*** Dataset Section Begins ***

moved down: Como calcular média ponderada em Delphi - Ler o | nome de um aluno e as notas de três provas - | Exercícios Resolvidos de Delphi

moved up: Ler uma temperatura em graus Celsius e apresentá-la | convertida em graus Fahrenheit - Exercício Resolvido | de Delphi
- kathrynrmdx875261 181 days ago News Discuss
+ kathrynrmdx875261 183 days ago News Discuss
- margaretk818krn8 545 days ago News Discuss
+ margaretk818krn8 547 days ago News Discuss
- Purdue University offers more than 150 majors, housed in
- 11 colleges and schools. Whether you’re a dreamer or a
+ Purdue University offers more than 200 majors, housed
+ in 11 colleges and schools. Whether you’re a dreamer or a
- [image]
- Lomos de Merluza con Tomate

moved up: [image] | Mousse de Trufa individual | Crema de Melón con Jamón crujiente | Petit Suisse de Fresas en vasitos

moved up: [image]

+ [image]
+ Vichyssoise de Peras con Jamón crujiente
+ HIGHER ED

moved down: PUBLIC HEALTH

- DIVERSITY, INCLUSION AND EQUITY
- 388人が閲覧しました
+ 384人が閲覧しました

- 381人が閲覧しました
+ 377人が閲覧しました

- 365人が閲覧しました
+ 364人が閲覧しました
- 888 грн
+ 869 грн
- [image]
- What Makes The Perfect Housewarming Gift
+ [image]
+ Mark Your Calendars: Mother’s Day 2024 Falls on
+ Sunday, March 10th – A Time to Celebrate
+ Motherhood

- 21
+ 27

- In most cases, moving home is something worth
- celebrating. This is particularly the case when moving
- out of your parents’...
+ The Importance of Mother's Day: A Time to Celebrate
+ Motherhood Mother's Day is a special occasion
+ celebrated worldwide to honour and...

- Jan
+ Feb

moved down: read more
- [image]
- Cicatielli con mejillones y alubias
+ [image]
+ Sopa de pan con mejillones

*** Dataset Section Ends ***

Would you set down all of the entries again, word for word?

Your solution
moved down: Como calcular média ponderada em Delphi - Ler o | nome de um aluno e as notas de três provas - | Exercícios Resolvidos de Delphi

moved up: Ler uma temperatura em graus Celsius e apresentá-la | convertida em graus Fahrenheit - Exercício Resolvido | de Delphi
- kathrynrmdx875261 181 days ago News Discuss
+ kathrynrmdx875261 183 days ago News Discuss
- margaretk818krn8 545 days ago News Discuss
+ margaretk818krn8 547 days ago News Discuss
- Purdue University offers more than 150 majors, housed in
- 11 colleges and schools. Whether you’re a dreamer or a
+ Purdue University offers more than 200 majors, housed
+ in 11 colleges and schools. Whether you’re a dreamer or a
- [image]
- Lomos de Merluza con Tomate

moved up: [image] | Mousse de Trufa individual | Crema de Melón con Jamón crujiente | Petit Suisse de Fresas en vasitos

moved up: [image]

+ [image]
+ Vichyssoise de Peras con Jamón crujiente
+ HIGHER ED

moved down: PUBLIC HEALTH

- DIVERSITY, INCLUSION AND EQUITY
- 388人が閲覧しました
+ 384人が閲覧しました

- 381人が閲覧しました
+ 377人が閲覧しました

- 365人が閲覧しました
+ 364人が閲覧しました
- 888 грн
+ 869 грн
- [image]
- What Makes The Perfect Housewarming Gift
+ [image]
+ Mark Your Calendars: Mother’s Day 2024 Falls on
+ Sunday, March 10th – A Time to Celebrate
+ Motherhood

- 21
+ 27

- In most cases, moving home is something worth
- celebrating. This is particularly the case when moving
- out of your parents’...
+ The Importance of Mother's Day: A Time to Celebrate
+ Motherhood Mother's Day is a special occasion
+ celebrated worldwide to honour and...

- Jan
+ Feb

moved down: read more
- [image]
- Cicatielli con mejillones y alubias
+ [image]
+ Sopa de pan con mejillones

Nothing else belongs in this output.